Word of the Day: AGILIOUS

ETYMOLOGY
from Latin agilis (agile) + -ous

EXAMPLE
“…What is become of all these iugling gambalds, Apish deuises, with all the rest of your squint-eyed trickes? when as through your deepe studies, long practises, & apt bodies, both strong & agilious, you haue attained to the height of all these things. …”

From: Paradoxes of Defence wherein is proued the true grounds of fight to be in the short auncient weapons, and that the short sword hath aduantage of the long sword or long rapier
By George Silver, 1599

Word of the Day: ADULATORIOUS

ETYMOLOGY
from Latin adulatorius (adulatory) + -ous

EXAMPLE
“…Histories are full fraught with such relations of adorations, and most adulatorious Epithites giuen to his Holinesse, the proper name and calling now of the Pope, amongst his adorers and followers: and doe you think the Pope knoweth not, or affecteth not this his greatnes: obserue his pride (excuse me Pontifician reader) when he saith not priuate Masse himselfe, but is in his publike Chappel, …”

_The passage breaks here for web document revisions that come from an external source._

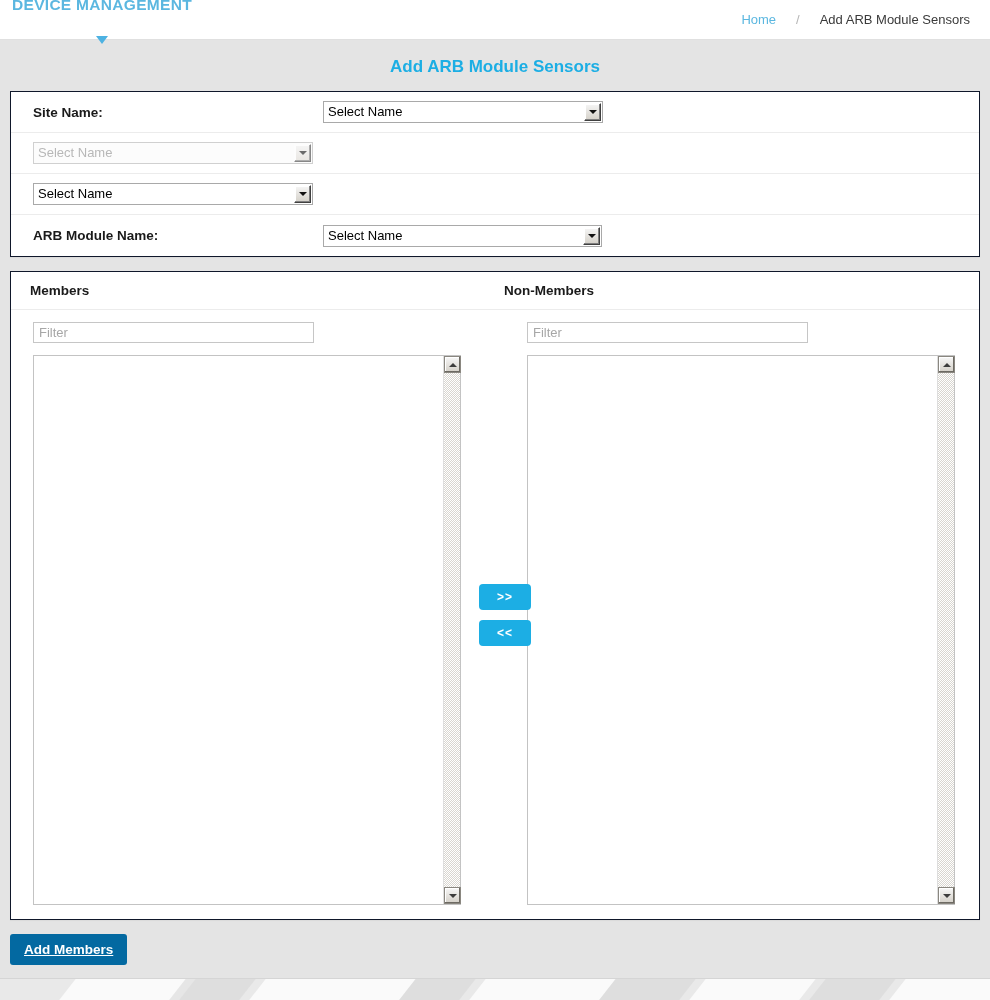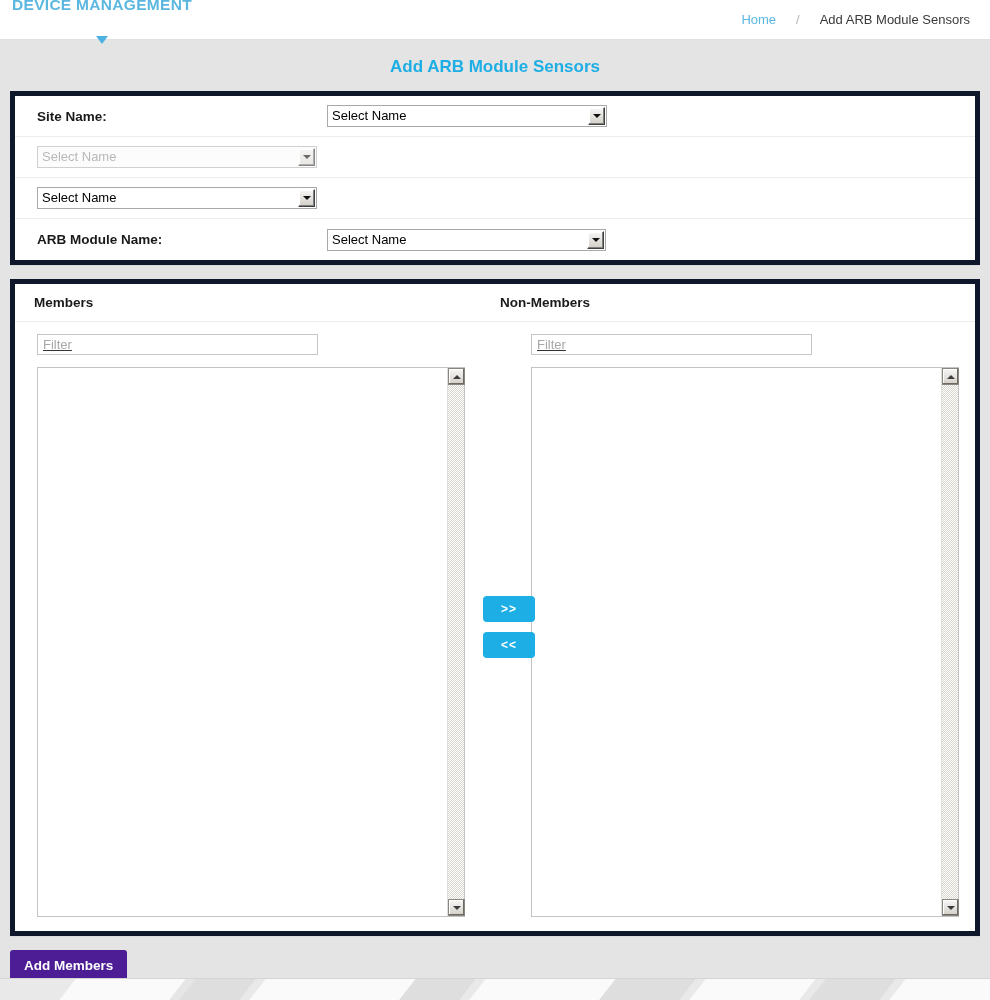--- a/index.html
+++ b/index.html
@@ -69,21 +69,21 @@
     text-align: center;
     color: #1caee4;
     font-weight: bold;
     font-size: 17px;
     padding: 17px 0 14px 0;
   }
 
   
   .panel {
     background: #ffffff;
-    border: 5px solid #0f172a;
+    border: 1px solid #0f172a;
     margin: 0 10px;
     box-shadow: 0 1px 1px rgba(0,0,0,0.04);
   }
   .panel-form { margin-bottom: 14px; }
 
   .form-row {
     display: flex;
     align-items: center;
     height: 41px;
     border-bottom: 1px solid #ececec;
@@ -180,21 +180,20 @@
   input.filter-input {
     height: 21px;
     border: 1px solid #c6c6c6;
     background: #fff;
     font-family: "Liberation Sans", sans-serif;
     font-size: 13px;
     padding: 1px 5px;
     color: #333;
     outline: none;
     border-radius: 0;
-    text-decoration: underline;
   }
   input.filter-input::placeholder { color: #a7a7a7; }
   .filter-left  { width: 281px; }
   .filter-right { width: 281px; }
 
   
   .listbox {
     margin-top: 12px;
     height: 550px;
     border: 1px solid #c3c3c3;
@@ -272,29 +271,30 @@
 
   
   .footer {
     margin-top: 14px;
     padding: 0 0 0 10px;
     display: flex;
     align-items: flex-start;
     height: 36px;
   }
   .btn-primary {
-    background: #4c1d95;
+    background: #0369a1;
     color: #fff;
     border: none;
     border-radius: 3px;
     font-family: "Liberation Sans", sans-serif;
     font-weight: bold;
     font-size: 13.5px;
     padding: 8px 14px;
     cursor: pointer;
+    text-decoration: underline;
   }
   .footer-strip {
     position: absolute;
     left: 0; right: 0; bottom: 0;
     height: 22px;
     background: #e9e9e9;
     border-top: 1px solid #d5d5d5;
     overflow: hidden;
   }
   .footer-strip .sliver {

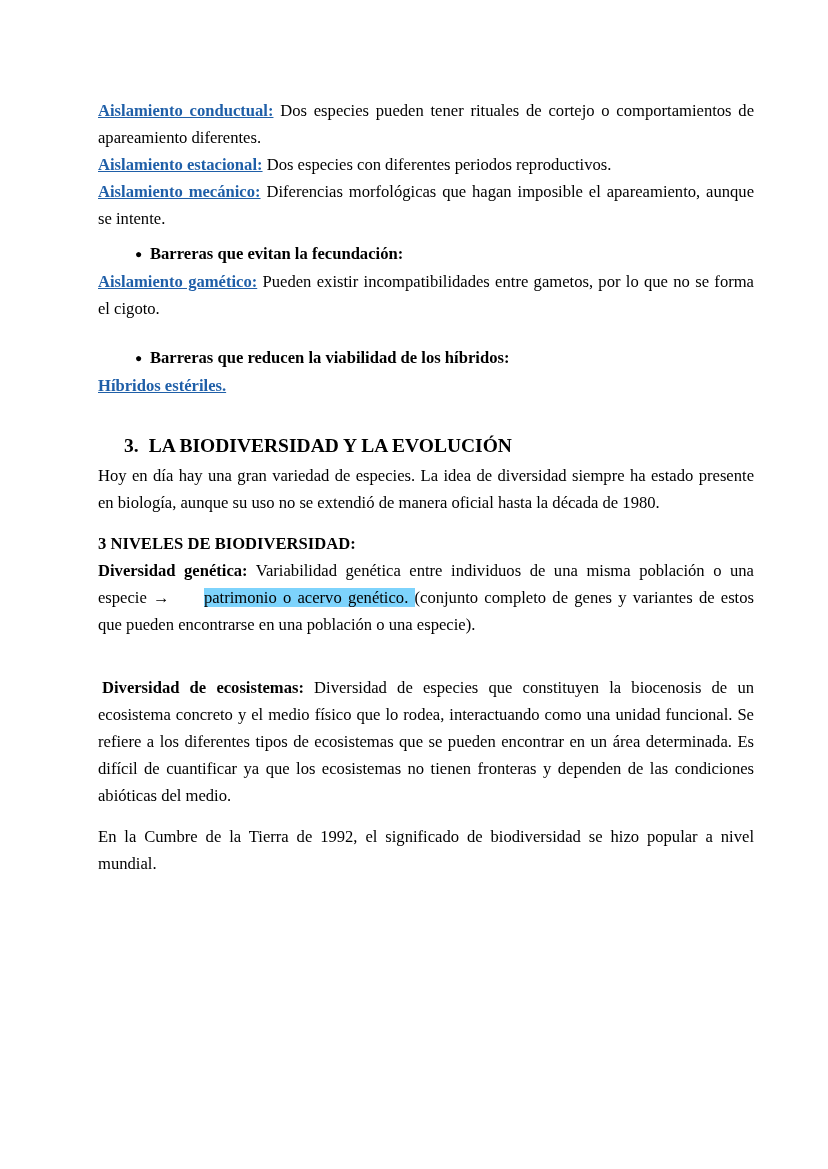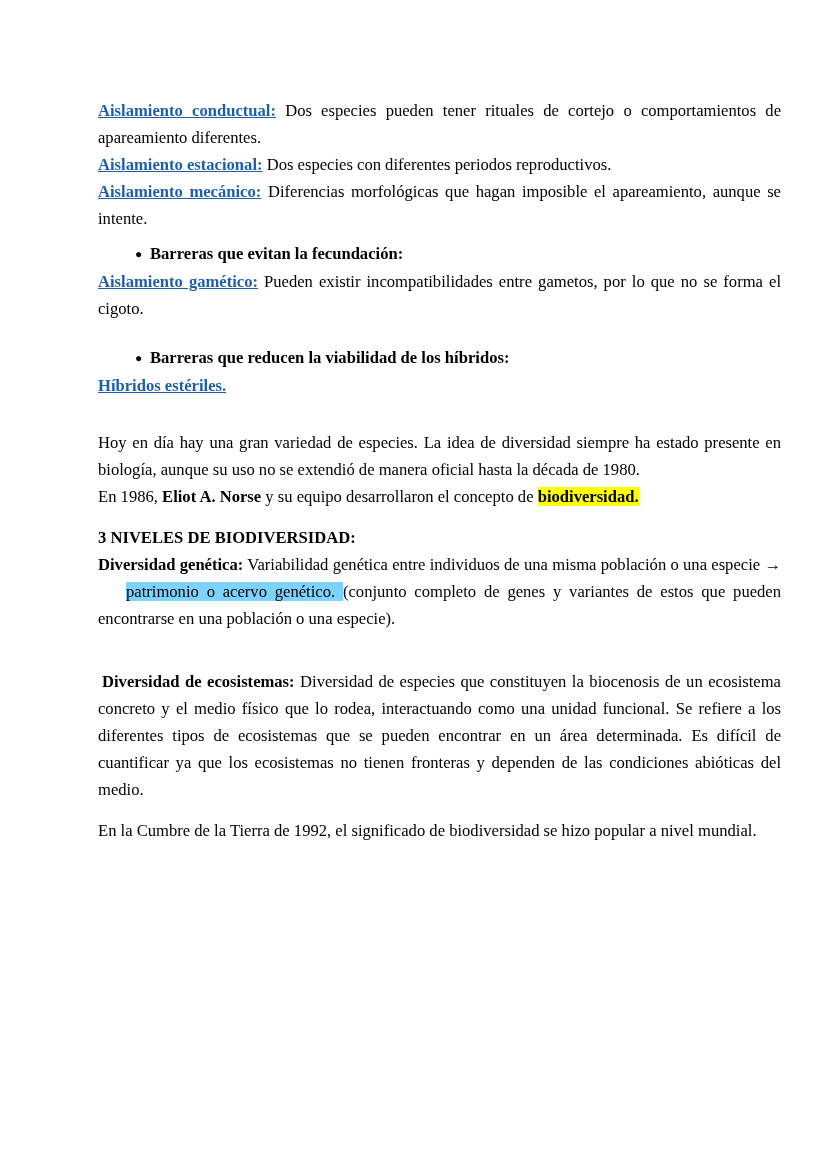--- a/index.html
+++ b/index.html
@@ -6,21 +6,21 @@
   html, body { margin: 0; padding: 0; background: #ffffff; }
   .page {
     width: 828px;
     height: 1169px;
     background: #ffffff;
     color: #000000;
     font-family: "Liberation Serif", "DejaVu Serif", serif;
     overflow: hidden;
   }
   .content {
-    padding: 97px 47px 0 98px;
+    padding: 97px 74px 0 98px;
   }
   p.body {
     margin: 0;
     font-size: 16.6px;
     line-height: 27px;
     text-align: justify;
   }
   .term {
     color: #1f5fa8;
     font-weight: bold;
@@ -84,25 +84,25 @@
 
     <div class="gap-22"></div>
 
     <p class="bullet-line"><span class="bullet">●</span><span>Barreras que reducen la viabilidad de los híbridos:</span></p>
 
 
     <p class="body"><span class="term">Híbridos estériles.</span></p>
 
     <div class="gap-30"></div>
 
+    <h1 class="heading"><span>3.</span><span class="heading-title">LA BIODIVERSIDAD Y LA EVOLUCIÓN</span></h1>
 
 
     <p class="body">Hoy en día hay una gran variedad de especies. La idea de diversidad siempre ha estado presente en biología, aunque su uso no se extendió de manera oficial hasta la década de 1980.</p>
 
-    <p class="body"><span>En 1986, </span><span class="bold">Eliot A. Norse</span><span> y su equipo desarrollaron el concepto de </span><span class="bold hl-yellow">biodiversidad.</span></p>
 
     <div class="gap-14"></div>
 
     <p class="subsection">3 NIVELES DE BIODIVERSIDAD:</p>
 
     <p class="body"><span class="bold">Diversidad genética:</span><span> Variabilidad genética entre individuos de una misma población o una especie → </span><span class="hl-green">patrimonio o acervo genético. </span><span>(conjunto completo de genes y variantes de estos que pueden encontrarse en una población o una especie).</span></p>
 
     <div class="gap-14"></div>
 
 

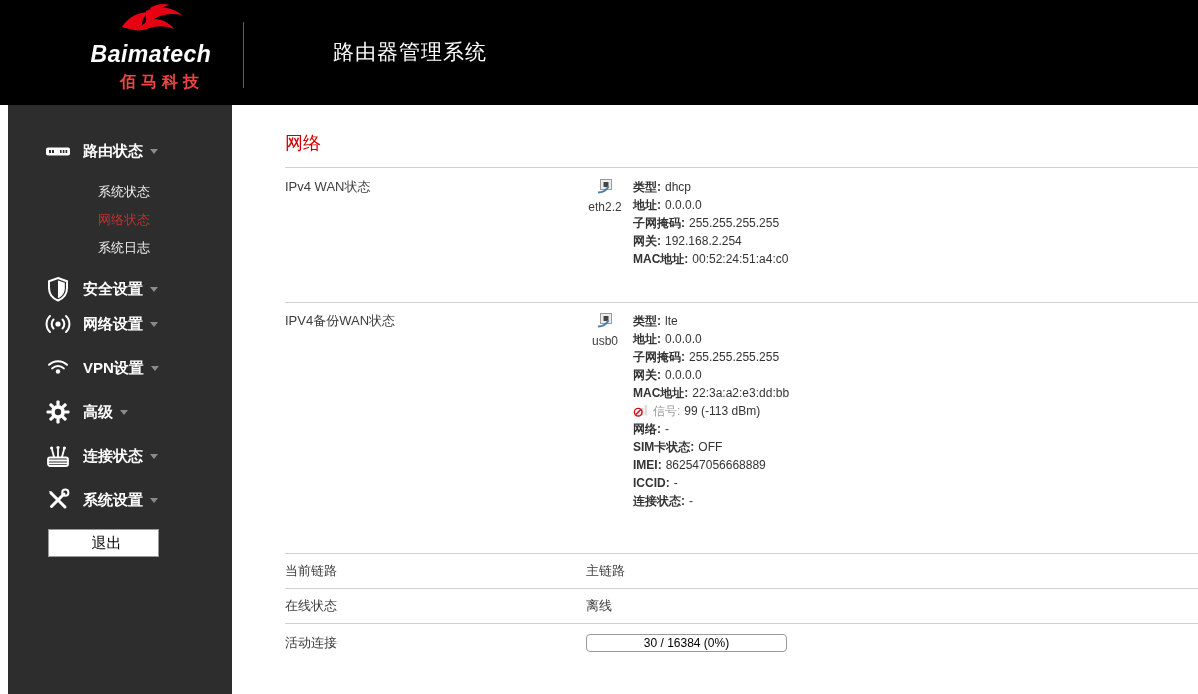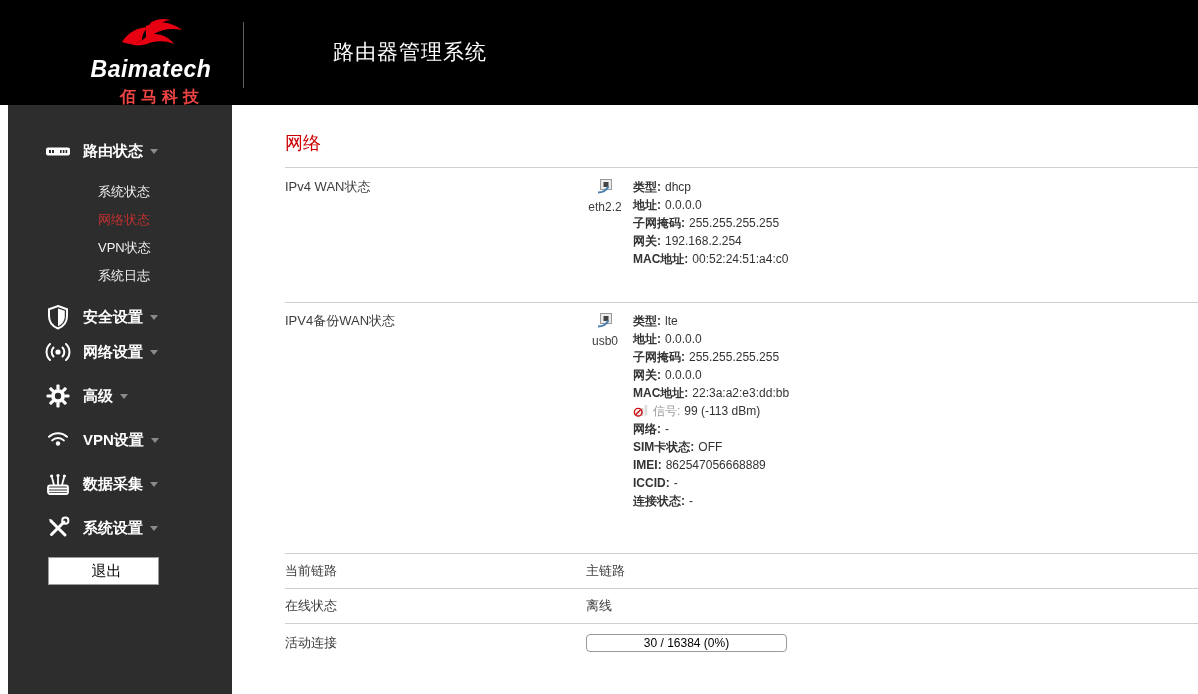--- a/index.html
+++ b/index.html
@@ -3,21 +3,21 @@
 <meta charset="utf-8">
 <style>
   * { margin:0; padding:0; box-sizing:border-box; }
   html,body { width:1198px; height:694px; }
   body {
     font-family:"Liberation Sans", sans-serif;
     background:#fff; position:relative; overflow:hidden;
   }
   
   .header { position:absolute; left:0; top:0; width:1198px; height:105px; background:#000; }
-  .logo { position:absolute; left:90px; top:17px; width:122px; text-align:center; }
+  .logo { position:absolute; left:90px; top:2px; width:122px; text-align:center; }
   .logo-horse { display:block; margin:0 auto; }
   .brand { color:#fff; font-style:italic; font-weight:bold; font-size:23px; line-height:1.05; letter-spacing:0.5px; }
   .brand-cn { color:#ef4444; font-weight:bold; font-size:16px; letter-spacing:5px; margin-top:6px; padding-left:22px; white-space:nowrap; }
   .header-divider { position:absolute; left:243px; top:22px; width:1px; height:66px; background:#5e5e5e; }
   .app-title { position:absolute; left:333px; top:0; height:103px; display:flex; align-items:center; color:#fff; font-size:21px; letter-spacing:1px; }
   
   .sidebar { position:absolute; left:8px; top:105px; width:232px; height:689px; background:#2d2d2d; }
   .menu-item { display:flex; align-items:center; height:34px; margin-top:10px; cursor:pointer; }
   .menu-item.first { margin-top:29px; }
   .menu-item.after-sub { margin-top:1px; }
@@ -80,21 +80,20 @@
         <rect x="20.6" y="12" width="1.6" height="3" fill="#2d2d2d"></rect>
       </svg>
     </span>
     <span class="menu-label">路由状态</span>
     <span class="caret"></span>
   </div>
 
   <div class="submenu">
     <div class="submenu-item">系统状态</div>
     <div class="submenu-item active">网络状态</div>
-    <div class="submenu-item">VPN状态</div>
     <div class="submenu-item">系统日志</div>
   </div>
 
   <div class="menu-item">
     <span class="menu-icon">
       <svg width="26" height="26" viewBox="0 0 26 26">
         <path d="M13 2 L22 5.2 V12 C22 18 18.5 22.4 13 24.5 C7.5 22.4 4 18 4 12 V5.2 Z" fill="none" stroke="#fff" stroke-width="2"></path>
         <path d="M13 4.4 L19.8 6.8 V12 C19.8 16.8 17.2 20.4 13 22.2 Z" fill="#fff"></path>
       </svg>
     </span>
@@ -106,20 +105,32 @@
     <span class="menu-icon">
       <svg width="26" height="26" viewBox="0 0 26 26" fill="none" stroke="#fff" stroke-width="2" stroke-linecap="round">
         <circle cx="13" cy="13" r="2.6" fill="#fff" stroke="none"></circle>
         <path d="M8.5 8.5 a6.5 6.5 0 0 0 0 9"></path>
         <path d="M5 5 a11 11 0 0 0 0 16"></path>
         <path d="M17.5 8.5 a6.5 6.5 0 0 1 0 9"></path>
         <path d="M21 5 a11 11 0 0 1 0 16"></path>
       </svg>
     </span>
     <span class="menu-label">网络设置</span>
+    <span class="caret"></span>
+  </div>
+
+  <div class="menu-item">
+    <span class="menu-icon">
+      <svg width="26" height="26" viewBox="0 0 26 26" fill="none" stroke="#fff" stroke-width="2" stroke-linecap="round">
+        <circle cx="13" cy="16.5" r="2.2" fill="#fff" stroke="none"></circle>
+        <path d="M7.2 13.4 a8 8 0 0 1 11.6 0"></path>
+        <path d="M4 9.8 a13 13 0 0 1 18 0"></path>
+      </svg>
+    </span>
+    <span class="menu-label">VPN设置</span>
     <span class="caret"></span>
   </div>
 
   <div class="menu-item">
     <span class="menu-icon">
       <svg width="26" height="26" viewBox="0 0 26 26">
         <g fill="#fff">
           <circle cx="13" cy="13" r="7"></circle>
           <g>
             <rect x="11.4" y="1.5" width="3.2" height="5" rx="1"></rect>
@@ -134,45 +145,33 @@
         </g>
         <circle cx="13" cy="13" r="3.2" fill="#2d2d2d"></circle>
       </svg>
     </span>
     <span class="menu-label">高级</span>
     <span class="caret"></span>
   </div>
 
   <div class="menu-item">
     <span class="menu-icon">
-      <svg width="26" height="26" viewBox="0 0 26 26" fill="none" stroke="#fff" stroke-width="2" stroke-linecap="round">
-        <circle cx="13" cy="16.5" r="2.2" fill="#fff" stroke="none"></circle>
-        <path d="M7.2 13.4 a8 8 0 0 1 11.6 0"></path>
-        <path d="M4 9.8 a13 13 0 0 1 18 0"></path>
-      </svg>
-    </span>
-    <span class="menu-label">VPN设置</span>
-    <span class="caret"></span>
-  </div>
-
-  <div class="menu-item">
-    <span class="menu-icon">
       <svg width="26" height="26" viewBox="0 0 26 26" fill="none" stroke="#fff" stroke-width="1.8" stroke-linecap="round">
         <rect x="3" y="14.5" width="20" height="8.5" rx="2"></rect>
         <path d="M3.5 17.5 H22.5"></path>
         <path d="M3.5 20.3 H22.5"></path>
         <path d="M9 14 L7 6.5"></path>
           <circle cx="6.6" cy="5" r="1.6" fill="#fff" stroke="none"></circle>
         <path d="M13 14 L13 6"></path>
           <circle cx="13" cy="4.5" r="1.6" fill="#fff" stroke="none"></circle>
         <path d="M17 14 L19 6.5"></path>
           <circle cx="19.4" cy="5" r="1.6" fill="#fff" stroke="none"></circle>
       </svg>
     </span>
-    <span class="menu-label">数据采集</span>
+    <span class="menu-label">连接状态</span>
     <span class="caret"></span>
   </div>
 
   <div class="menu-item">
     <span class="menu-icon">
       <svg width="26" height="26" viewBox="0 0 26 26" fill="none" stroke="#fff" stroke-linecap="round">
         <path d="M6.5 19.5 L19 7" stroke-width="3"></path>
         <circle cx="20.3" cy="5.7" r="3.1" stroke-width="2"></circle>
         <path d="M6 6 L20 20" stroke-width="3"></path>
         <path d="M3.8 3.8 L7.5 5 L6 7.5 Z" fill="#fff" stroke="none"></path>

From: The Motiues of Richard Sheldon pr. for his Lust, Voluntary, and Free Renouncing of Communion with the Bishop of Rome, Paul the 5. and his Church
By Richard Sheldon, 1612

Word of the Day: AGAMIST

ETYMOLOGY
from Greek ἄγαµ-ος (unmarried) + -ist

EXAMPLE
“…to exhort these spirituall Fathers first to cease from murdering of their owne children to spare the bloud of innocentes, & not to persecute Christ so cruelly in his members, as they do, and furthermore to exhort in like maner these Agamistes, and wilful reiecters of matrimony, to take themselues to lawfull wiues, and not to resist Gods holy ordinaunce, nor encounter his institution with an other contrary institution of theyr own deuising, lest perhappes they preuented by fragilitie, may fall into daunger of suche inconueniences aboue touched …”

From: Actes and Monumentes 
By John Foxe, 1570

Word of the Day: AGNATICAL


ETYMOLOGY
from agnaticus (agnatic – related through the male line) [from Latin agnatus (a relation by the father’s side) + -ic] + ‑al


EXAMPLE
“… There are but two waies by which hereditary or successive Monarchies do descend; the one is Lineal descent, the other Lineal, Agnatical, Cognatical or Collateral; or as we say, the one descends to the heire general, the other to the heire male. This latter by vertue of a Salique law takes place only in France; we will therefore see what may be said and objected against the former, and how the latter hath been observed in France, and of what Authority it is…”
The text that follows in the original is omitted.